Find how many lines of the entries contain the word "unit", then report that figure alone.

- _Web document revisions_:
* * * * * * * * *
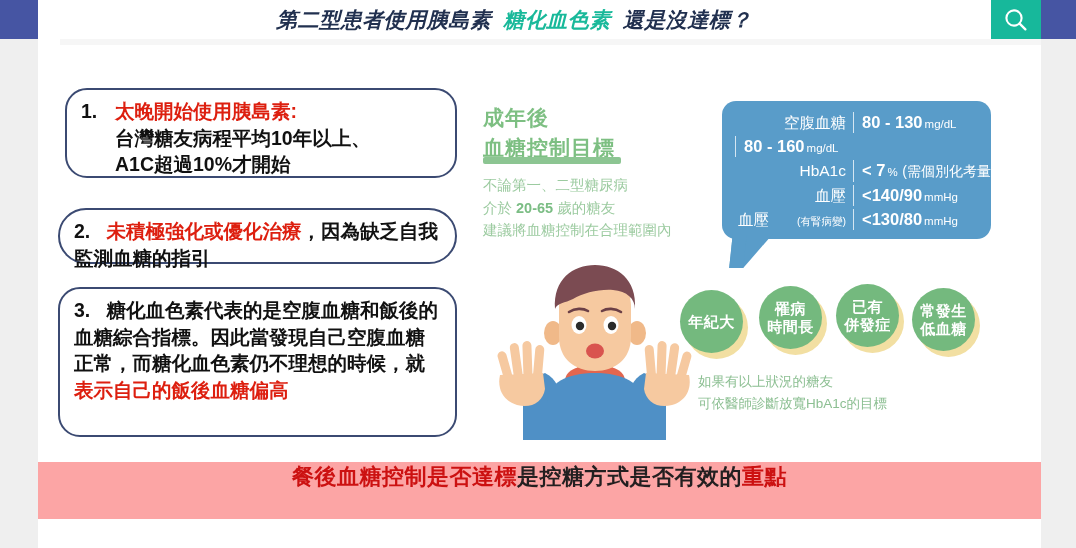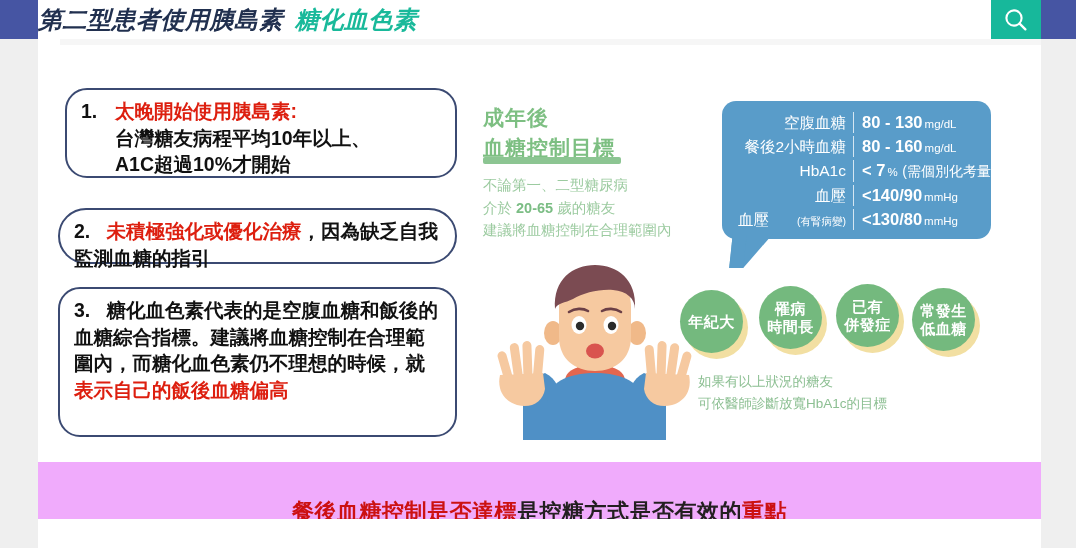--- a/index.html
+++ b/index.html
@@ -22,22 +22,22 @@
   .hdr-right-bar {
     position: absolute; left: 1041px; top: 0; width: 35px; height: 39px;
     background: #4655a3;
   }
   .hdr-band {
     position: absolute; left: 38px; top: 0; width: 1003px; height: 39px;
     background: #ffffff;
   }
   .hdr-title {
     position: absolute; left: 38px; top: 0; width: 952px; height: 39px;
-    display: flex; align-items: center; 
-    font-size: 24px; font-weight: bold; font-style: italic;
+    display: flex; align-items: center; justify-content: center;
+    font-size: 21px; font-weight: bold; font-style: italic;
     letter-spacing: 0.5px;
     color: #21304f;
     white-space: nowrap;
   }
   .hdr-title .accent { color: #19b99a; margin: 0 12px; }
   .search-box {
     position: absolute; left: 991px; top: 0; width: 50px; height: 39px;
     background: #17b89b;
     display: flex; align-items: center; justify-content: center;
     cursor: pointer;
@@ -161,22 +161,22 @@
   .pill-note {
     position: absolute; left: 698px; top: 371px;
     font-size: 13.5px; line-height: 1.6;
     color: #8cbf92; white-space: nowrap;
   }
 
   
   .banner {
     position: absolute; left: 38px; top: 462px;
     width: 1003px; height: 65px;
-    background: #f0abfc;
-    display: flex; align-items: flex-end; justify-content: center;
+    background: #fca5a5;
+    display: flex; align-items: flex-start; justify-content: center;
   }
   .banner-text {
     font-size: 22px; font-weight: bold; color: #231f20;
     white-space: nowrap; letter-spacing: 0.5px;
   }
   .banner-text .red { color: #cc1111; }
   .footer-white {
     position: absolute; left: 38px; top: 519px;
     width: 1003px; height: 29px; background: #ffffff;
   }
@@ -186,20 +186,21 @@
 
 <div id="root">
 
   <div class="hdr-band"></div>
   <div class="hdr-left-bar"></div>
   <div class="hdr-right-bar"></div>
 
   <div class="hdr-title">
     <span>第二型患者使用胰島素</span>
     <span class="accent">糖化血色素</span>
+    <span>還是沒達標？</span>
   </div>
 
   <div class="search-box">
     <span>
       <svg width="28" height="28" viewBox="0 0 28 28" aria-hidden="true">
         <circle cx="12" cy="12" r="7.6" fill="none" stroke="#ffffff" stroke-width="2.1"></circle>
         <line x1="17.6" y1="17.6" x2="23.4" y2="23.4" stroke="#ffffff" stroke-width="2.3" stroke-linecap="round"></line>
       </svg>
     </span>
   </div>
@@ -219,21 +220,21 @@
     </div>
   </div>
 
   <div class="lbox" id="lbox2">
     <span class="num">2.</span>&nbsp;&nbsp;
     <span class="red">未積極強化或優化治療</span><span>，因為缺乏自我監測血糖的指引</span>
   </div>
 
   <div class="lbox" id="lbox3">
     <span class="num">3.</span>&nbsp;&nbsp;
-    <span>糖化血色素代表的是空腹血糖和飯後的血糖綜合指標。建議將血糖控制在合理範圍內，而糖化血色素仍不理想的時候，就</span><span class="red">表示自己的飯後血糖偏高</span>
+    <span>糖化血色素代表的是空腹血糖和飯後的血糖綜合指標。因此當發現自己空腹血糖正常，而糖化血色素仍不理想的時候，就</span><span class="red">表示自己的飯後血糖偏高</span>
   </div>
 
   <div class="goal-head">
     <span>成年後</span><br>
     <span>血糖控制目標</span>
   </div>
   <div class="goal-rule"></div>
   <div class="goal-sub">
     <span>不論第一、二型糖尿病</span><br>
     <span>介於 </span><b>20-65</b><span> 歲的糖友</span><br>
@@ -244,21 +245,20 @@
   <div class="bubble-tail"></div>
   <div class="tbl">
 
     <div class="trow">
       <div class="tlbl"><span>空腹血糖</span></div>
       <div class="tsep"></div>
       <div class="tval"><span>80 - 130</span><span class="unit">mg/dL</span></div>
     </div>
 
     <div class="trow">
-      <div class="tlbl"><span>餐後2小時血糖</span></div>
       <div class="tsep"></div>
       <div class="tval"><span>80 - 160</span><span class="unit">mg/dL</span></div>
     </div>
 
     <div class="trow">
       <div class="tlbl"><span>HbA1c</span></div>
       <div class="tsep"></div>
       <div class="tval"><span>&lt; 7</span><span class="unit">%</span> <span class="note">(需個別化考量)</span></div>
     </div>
* * * * * * * * *
- _Answer to this task_: 3